ASSIGNMENT - Give the entries below again exactly. Their pictures are not needed.

---------- DATA TO EXAMINE ----------

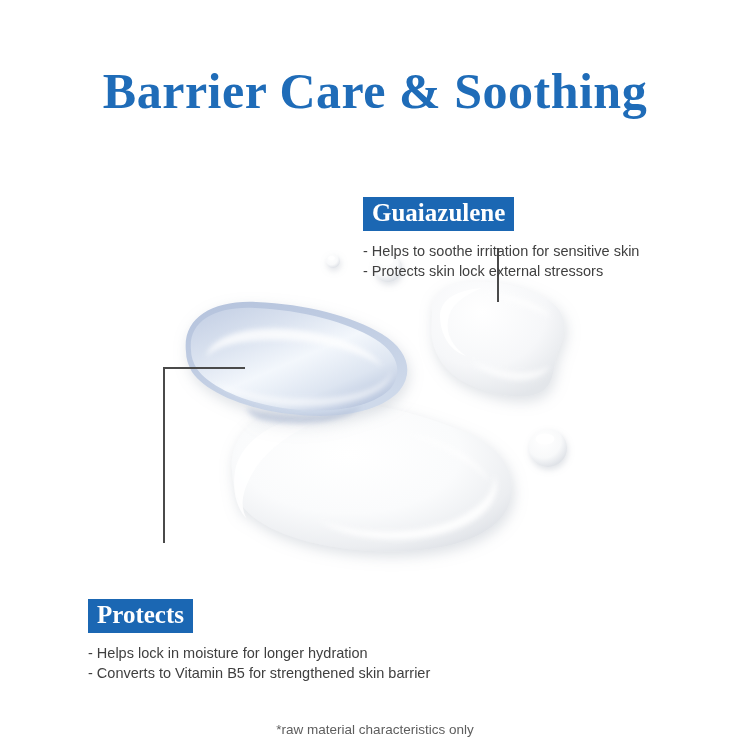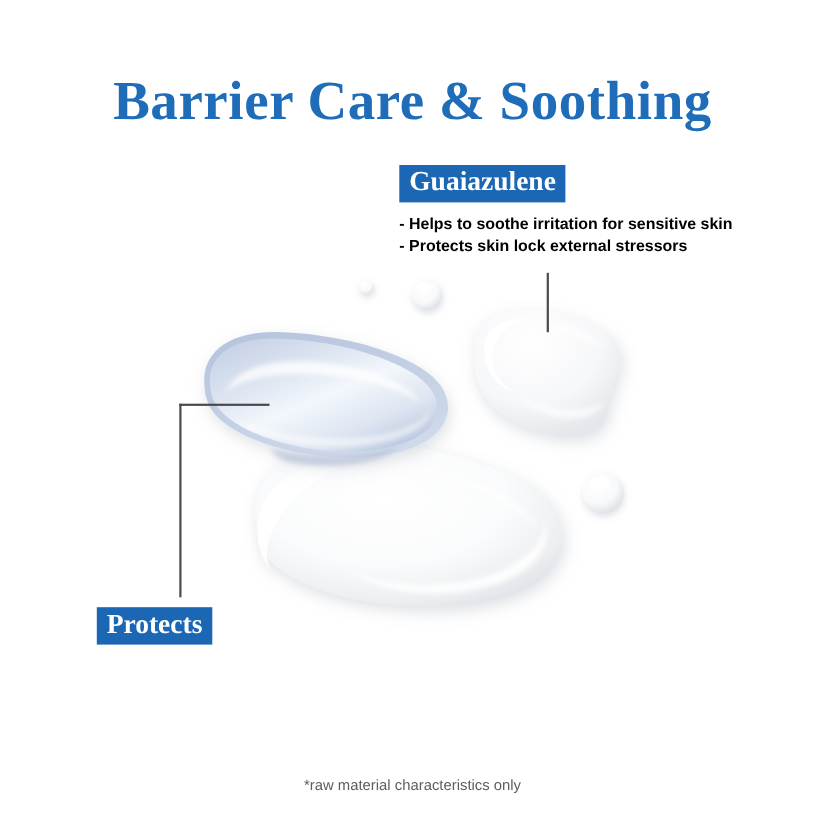--- a/index.html
+++ b/index.html
@@ -26,39 +26,38 @@
     font-family: "Liberation Serif", serif;
     font-weight: bold;
     font-size: 50px;
     letter-spacing: 0.5px;
     color: #1f6cb8;
     white-space: nowrap;
     margin-top: 20px;
   }
 
   
-  .ing-block { position: absolute; }
+  .ing-block { position: absolute; margin-top: 47px; }
   .ing-chip {
     display: inline-block;
     background: #1b67b3;
     color: #ffffff;
     font-family: "Liberation Serif", serif;
     font-weight: bold;
     font-size: 25px;
     line-height: 1.0;
     padding: 3px 9px 6px 9px;
     white-space: nowrap;
   }
   .ing-bullets {
     margin-top: 11px;
     font-size: 14.5px;
     line-height: 19.5px;
-    color: #000000;
+    color: #404040;
     white-space: nowrap;
-    font-weight: bold;
   }
   .ing-bullets div { white-space: nowrap; }
 
   #block-guaiazulene { left: 363px; top: 150px; }
   #block-panthenol   { left: 88px;  top: 552px; }
 
   
   .leader {
     position: absolute;
     background: #4a4a4a;
@@ -76,21 +75,21 @@
     width: 1.6px; height: 176px;
   }
 
   
   #art { position: absolute; left: 0; top: 0; width: 750px; height: 750px; }
 
   
   .footnote {
     position: absolute;
     left: 0;
-    top: 706px;
+    top: 722px;
     width: 750px;
     text-align: center;
     font-size: 13.5px;
     color: #5d5d5d;
   }
 </style>
 </head>
 <body>
 
 <div id="page">
@@ -237,17 +236,21 @@
   <div class="ing-block" id="block-guaiazulene">
     <div class="ing-chip">Guaiazulene</div>
     <div class="ing-bullets">
       <div>- Helps to soothe irritation for sensitive skin</div>
       <div>- Protects skin lock external stressors</div>
     </div>
   </div>
 
   <div class="ing-block" id="block-panthenol">
     <div class="ing-chip">Protects</div>
+    <div class="ing-bullets">
+      <div>- Helps lock in moisture for longer hydration</div>
+      <div>- Converts to Vitamin B5 for strengthened skin barrier</div>
+    </div>
   </div>
 
   <div class="footnote">*raw material characteristics only</div>
 
 </div>
 
 </body></html>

----------

RESULT OF THIS EXERCISE -
--- a/index.html
+++ b/index.html
@@ -26,39 +26,38 @@
     font-family: "Liberation Serif", serif;
     font-weight: bold;
     font-size: 50px;
     letter-spacing: 0.5px;
     color: #1f6cb8;
     white-space: nowrap;
     margin-top: 20px;
   }
 
   
-  .ing-block { position: absolute; }
+  .ing-block { position: absolute; margin-top: 47px; }
   .ing-chip {
     display: inline-block;
     background: #1b67b3;
     color: #ffffff;
     font-family: "Liberation Serif", serif;
     font-weight: bold;
     font-size: 25px;
     line-height: 1.0;
     padding: 3px 9px 6px 9px;
     white-space: nowrap;
   }
   .ing-bullets {
     margin-top: 11px;
     font-size: 14.5px;
     line-height: 19.5px;
-    color: #000000;
+    color: #404040;
     white-space: nowrap;
-    font-weight: bold;
   }
   .ing-bullets div { white-space: nowrap; }
 
   #block-guaiazulene { left: 363px; top: 150px; }
   #block-panthenol   { left: 88px;  top: 552px; }
 
   
   .leader {
     position: absolute;
     background: #4a4a4a;
@@ -76,21 +75,21 @@
     width: 1.6px; height: 176px;
   }
 
   
   #art { position: absolute; left: 0; top: 0; width: 750px; height: 750px; }
 
   
   .footnote {
     position: absolute;
     left: 0;
-    top: 706px;
+    top: 722px;
     width: 750px;
     text-align: center;
     font-size: 13.5px;
     color: #5d5d5d;
   }
 </style>
 </head>
 <body>
 
 <div id="page">
@@ -237,17 +236,21 @@
   <div class="ing-block" id="block-guaiazulene">
     <div class="ing-chip">Guaiazulene</div>
     <div class="ing-bullets">
       <div>- Helps to soothe irritation for sensitive skin</div>
       <div>- Protects skin lock external stressors</div>
     </div>
   </div>
 
   <div class="ing-block" id="block-panthenol">
     <div class="ing-chip">Protects</div>
+    <div class="ing-bullets">
+      <div>- Helps lock in moisture for longer hydration</div>
+      <div>- Converts to Vitamin B5 for strengthened skin barrier</div>
+    </div>
   </div>
 
   <div class="footnote">*raw material characteristics only</div>
 
 </div>
 
 </body></html>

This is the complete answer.